Asuka isn’t left entirely alone, however; due to the geographical distance between her and the lover with whom she has reuinted, Kaede agrees to allow Asuka to continue a purely physical relationship with her on the condition that she “mustn’t be possessive”. Kaede, it seems, doesn’t entirely want to let Asuka go, either.
But as anyone who has ever been involved in such an arrangement will know, inevitably at some point feelings will become lop-sided; the one who is acting as “the other partner” will eventually become dissatisfied with the fact their emotional needs are not being met, but there will be no good way for the situation to resolve itself. And, indeed, this is exactly what happens with Asuka.
“It was a sugar-sweet kiss with Ms. Kaede, so it should have satisfied me,” ponders Asuka after she successfully convinces Kaede to give her a rare kiss the morning after a night of passion. “So why do I feel so much like crying? I feel like a child that’s lost her mother.”
Meanwhile, giving the letter back to Kaede is one of the most challenging things Asuka has to do in the entire game from an emotional perspective. Even after she hands it over — which she knows is the right thing to do — she can’t accept that there’s any possibility Kaede might choose her. Her own feelings of inferiority and inadequacy have left her utterly convinced that Kaede is going to leave her for this mysterious other woman. And it hurts all the more now she’s convinced herself that she really does love Kaede.

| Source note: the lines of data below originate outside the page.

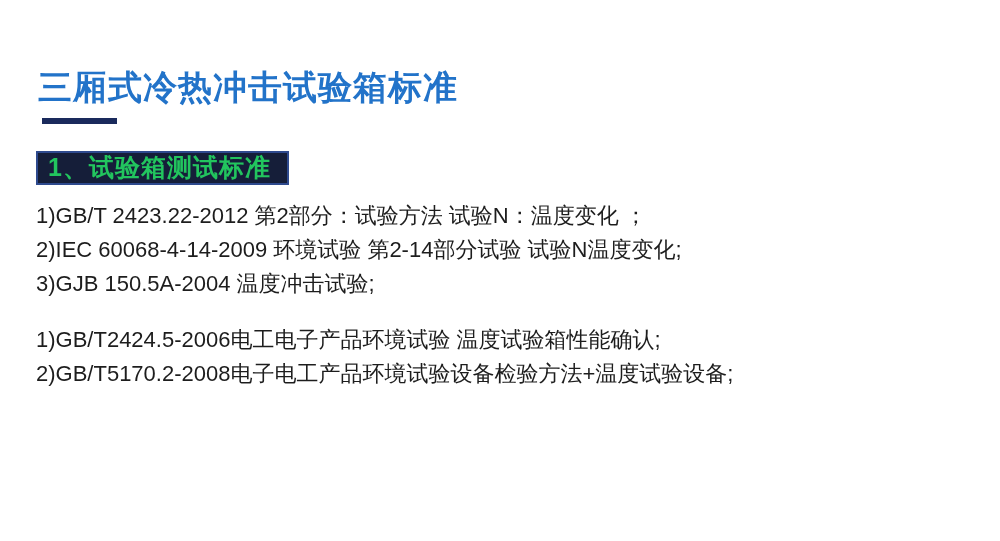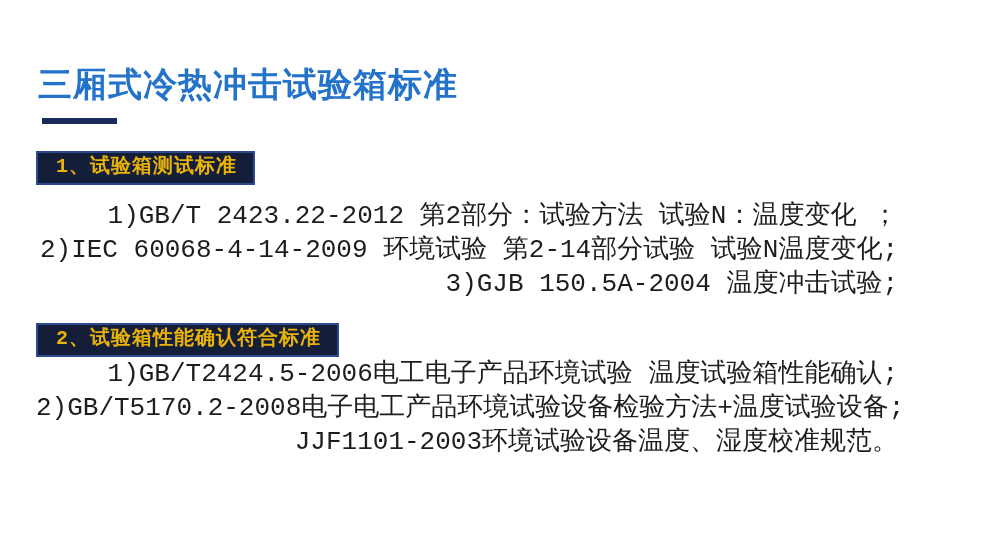"三厢式冷热冲击试验箱标准" .page { font-family: Liberation Mono, monospace -> Liberation Sans, sans-serif }
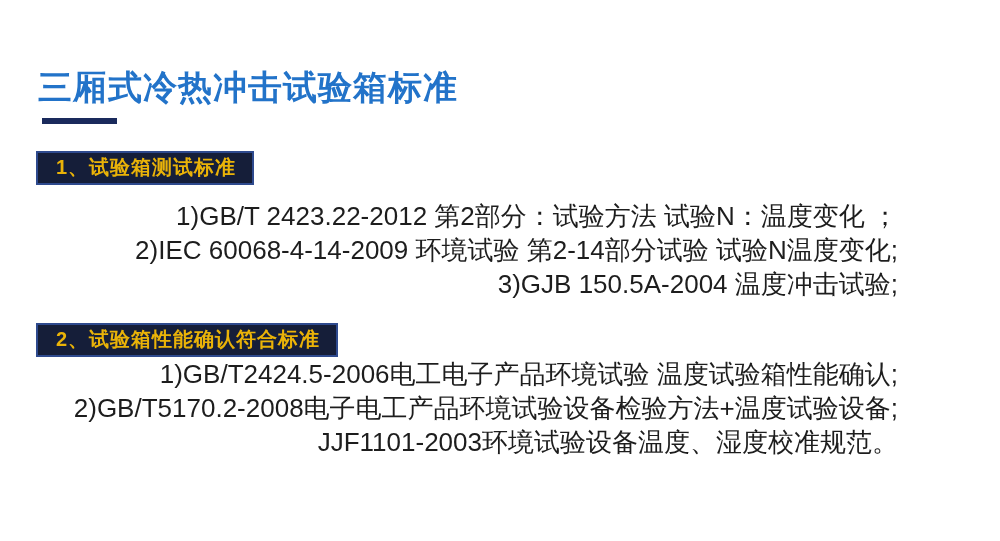"1、试验箱测试标准" .heading-bar { color: #eab308 -> #22c55e; font-size: 20px -> 25px; padding: 3px 16px 5px 18px -> 3px 16px 5px 10px }
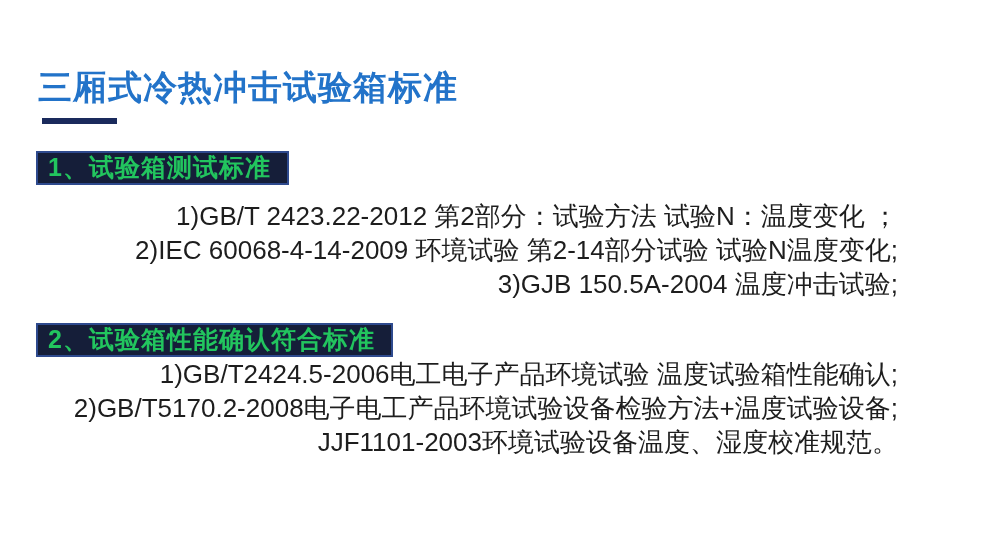"1)GB/T 2423.22-2012 第2部分：试验方法 试验N：温度变化 ；" .items { font-size: 26px -> 22px; text-align: right -> none }
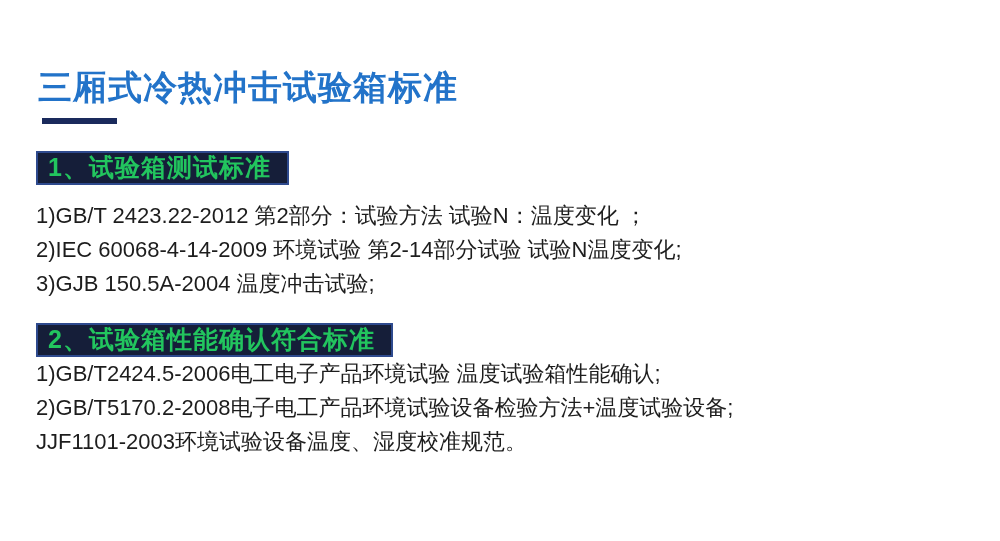"2、试验箱性能确认符合标准" div.heading-bar { html: <div>2、试验箱性能确认符合标准</div> -> none }
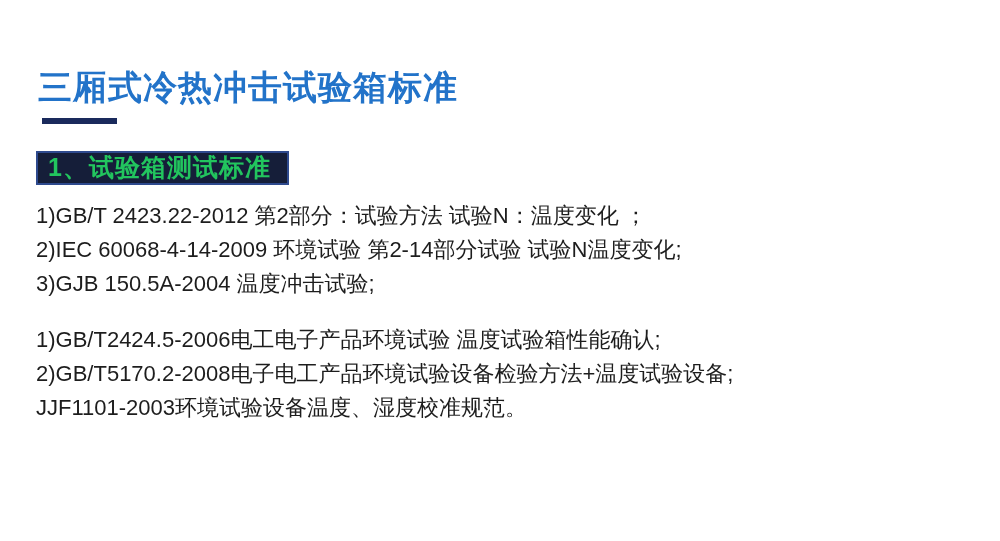"JJF1101-2003环境试验设备温度、湿度校准规范。" li { html: <li>JJF1101-2003环境试验设备温度、湿度校准规范。</li> -> none }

“I love you, Ms. Kaede,” Asuka says to herself as she waits for the aftermath of her actions. “I love you so much! I finally realised how much I love you! And now I know… I know how loving someone… it can be so painful. So sweet, and yet so painful. And how it can also confer great strength. That’s why… I hope you’ll be happy.”
Asuka runs from the encounter before Kaede reveals what her plans are; it’s not until somewhat later that she discovers Kaede has, in fact, taken the opportunity to bid a proper farewell to her former lover and her past life, and is grateful to Asuka for giving her that opportunity.
Kaede trusted Asuka to do the right thing and give the letter back, even knowing that it would be a difficult thing to do. She doesn’t blame Asuka for her behaviour; she doesn’t admonish her for her deception; she simply makes it abundantly clear that she loves, accepts and, most importantly, trusts her absolutely.
And Asuka, having had this powerful lesson in what it means both to love and to trust someone, finally comes to understand. She has value; she has worth; she is a precious thing to someone, just as Kaede is a precious person to her. And she doesn’t need to keep “proving” that over and over again; she just needs to trust in both herself, and in the woman she loves.